What type of security telemetry is required to protect infrastructure?

Telemetry involves useful data collected by remote sensors for the purpose of improved visibility, insight, and monitoring of a target environment. Engineering issues related to the integration of telemetry into a security environment include: where to put sensors, how to securely pull the telemetry to a collection point, and how to tune the sensors to collect the right type and amount of data, among other things. These decisions must be addressed before any telemetry-based system can be effective in improving a particular organization’s cybersecurity.

The particular security telemetry required to protect large-scale systems will also vary from one implementation to another. For instance, pure information technology (IT) ecosystems will typically generate different log information and event data than an organization that combines IT systems with operational technology (OT), perhaps in the context of industrial controls or factory automation. Many OT systems, for example, use unique protocols on top of the traditional protocol suite that need to be evaluated for potential risks.

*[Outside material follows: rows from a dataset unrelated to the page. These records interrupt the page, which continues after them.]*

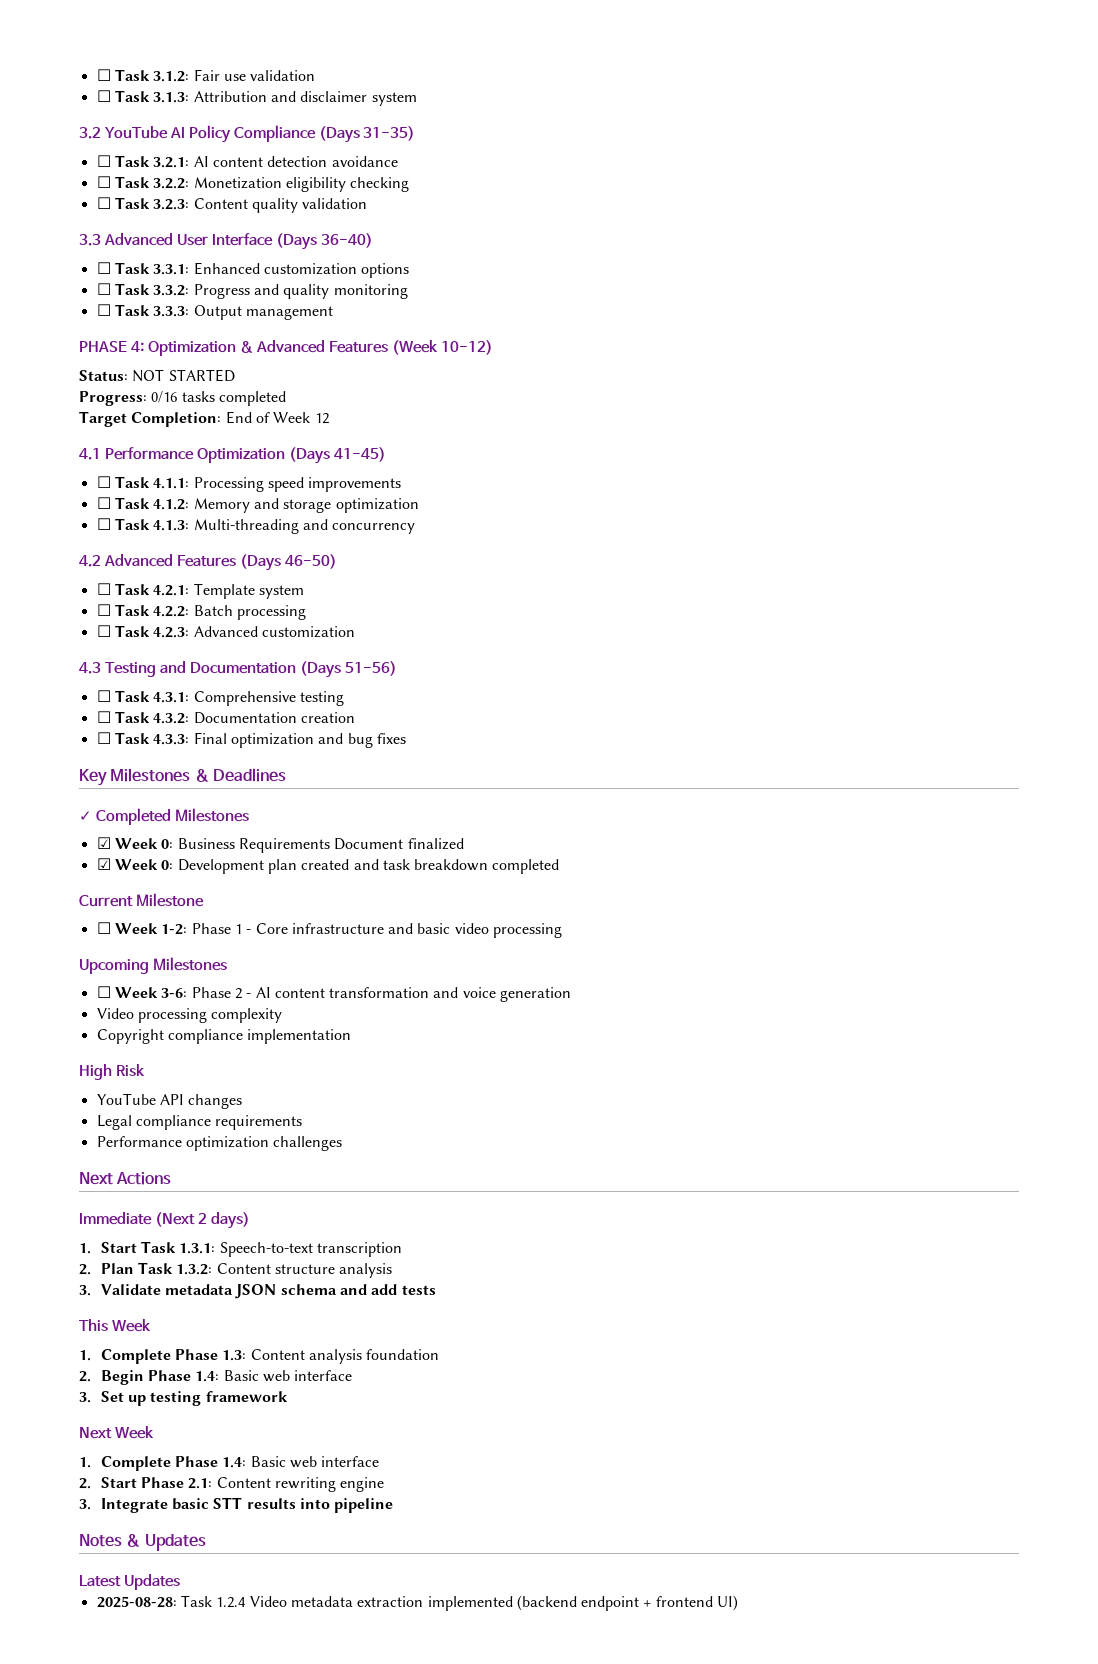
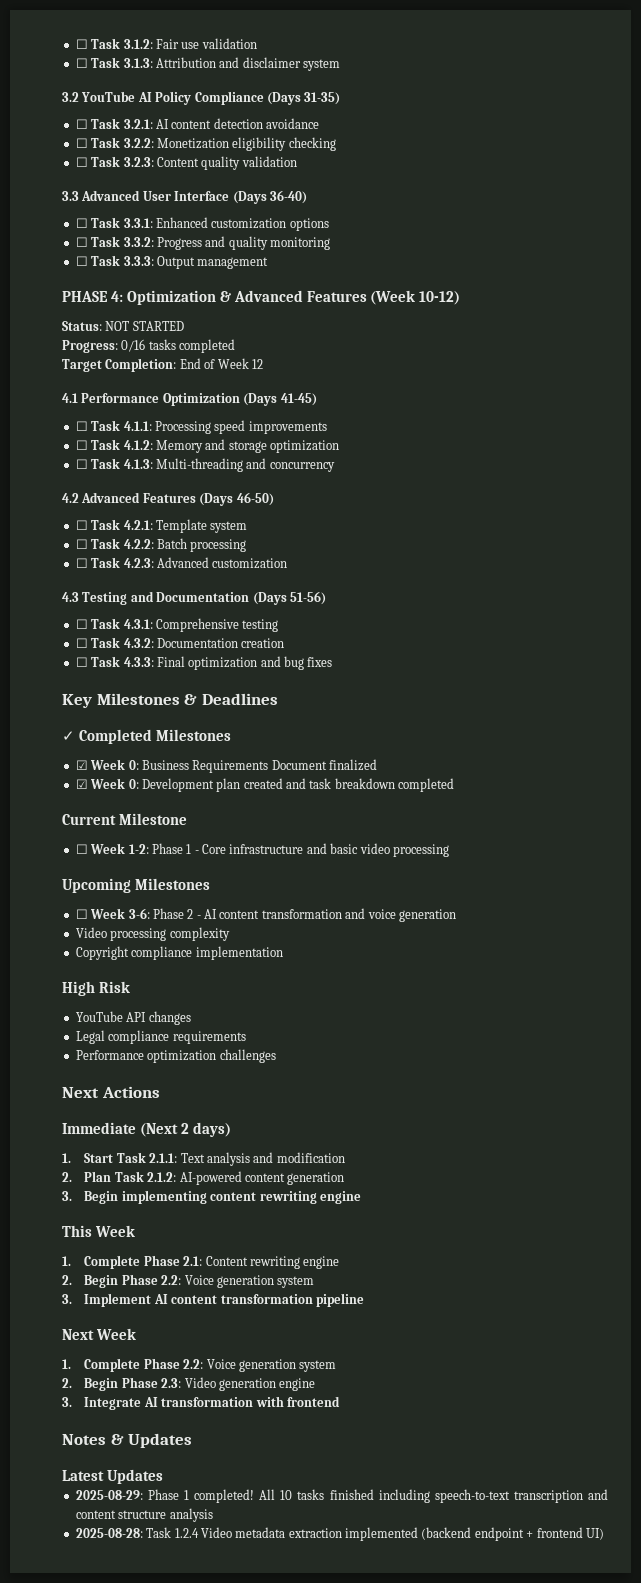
- 1. Start Task 1.3.1: Speech-to-text transcription
- 2. Plan Task 1.3.2: Content structure analysis
- 3. Validate metadata JSON schema and add tests
+ 1. Start Task 2.1.1: Text analysis and modification
+ 2. Plan Task 2.1.2: AI-powered content generation
+ 3. Begin implementing content rewriting engine
- 1. Complete Phase 1.3: Content analysis foundation
- 2. Begin Phase 1.4: Basic web interface
- 3. Set up testing framework
+ 1. Complete Phase 2.1: Content rewriting engine
+ 2. Begin Phase 2.2: Voice generation system
+ 3. Implement AI content transformation pipeline
- 1. Complete Phase 1.4: Basic web interface
- 2. Start Phase 2.1: Content rewriting engine
- 3. Integrate basic STT results into pipeline
+ 1. Complete Phase 2.2: Voice generation system
+ 2. Begin Phase 2.3: Video generation engine
+ 3. Integrate AI transformation with frontend
+ 2025-08-29: Phase 1 completed! All 10 tasks finished including speech-to-text transcription and content structure analysis

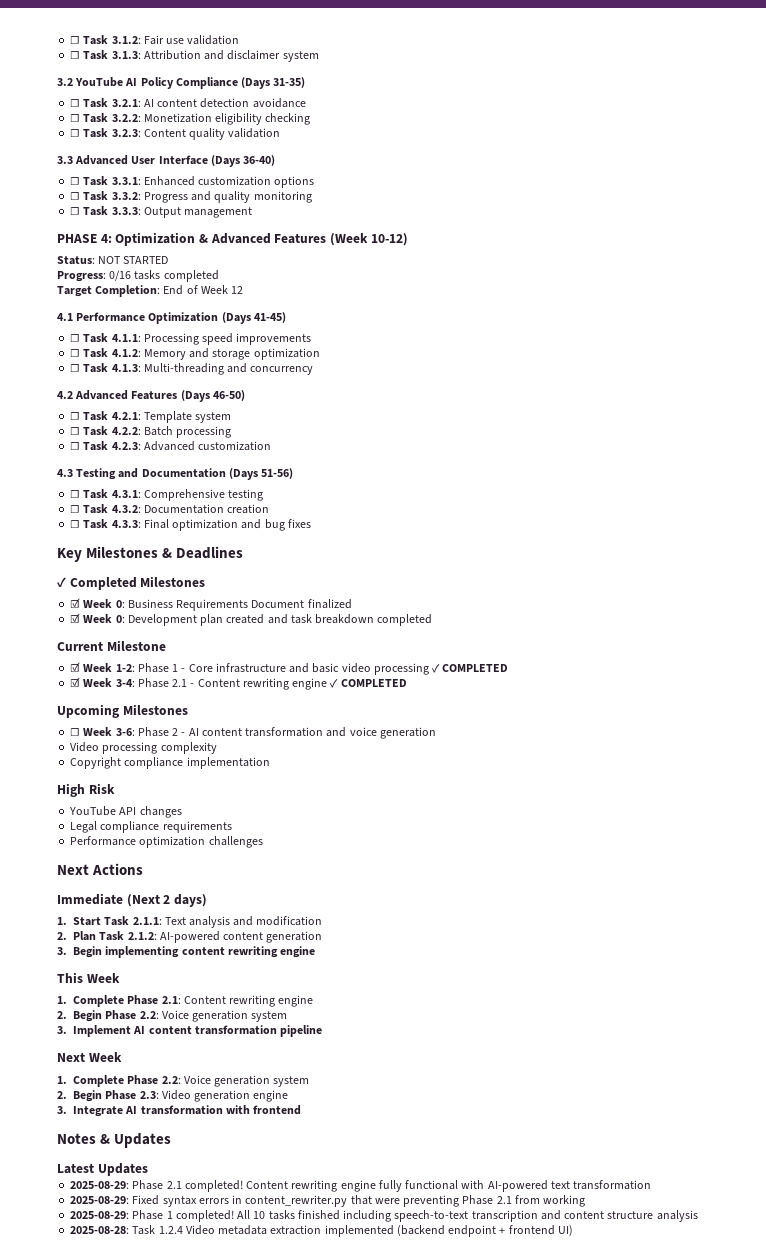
- ☐ Week 1-2: Phase 1 - Core infrastructure and basic video processing
+ ☑ Week 1-2: Phase 1 - Core infrastructure and basic video processing ✓ COMPLETED
+ ☑ Week 3-4: Phase 2.1 - Content rewriting engine ✓ COMPLETED
+ 2025-08-29: Phase 2.1 completed! Content rewriting engine fully functional with AI-powered text transformation
+ 2025-08-29: Fixed syntax errors in content_rewriter.py that were preventing Phase 2.1 from working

Nevertheless, requirements can be developed for the specific attributes required in any telemetry system being used to protect infrastructure from attacks. The security telemetry attributes, listed below for example, will be best suited to large-scale systems, but can also be adapted and used for smaller systems:

  • Relevancy – Telemetry for cybersecurity must be relevant to the protection goal. Event logs for systems not considered important or activity records for networks that do not support mission-critical applications might therefore not be relevant to the central protection task.
  • Accuracy – The measurements inherent in collected data must accurately portray the particular system attribute being analyzed. If such measurements are crudely estimated, for example, bad decisions could result from the interpretation of such measurements.
  • Coverage – Telemetry for large-scale infrastructure requires assessment of coverage scope of the telemetry being acquired to ensure that the scope of the data being obtained is broad enough to support analytic efforts.
  • Detail – The data collected to support infrastructure protection must also include sufficient detail to expose relevant threat issues. Event logs, for example, that only show the beginning and end of particular sessions without more detail are likely to be of limited use to security teams in assessing a given threat or attack.
  • Attribution – Knowing the provenance of collected data can be helpful to establish context. In cases where attribution has privacy implications, caution must be exercised to ensure that such efforts are conducted consistent with the relevant legal and policy frameworks. 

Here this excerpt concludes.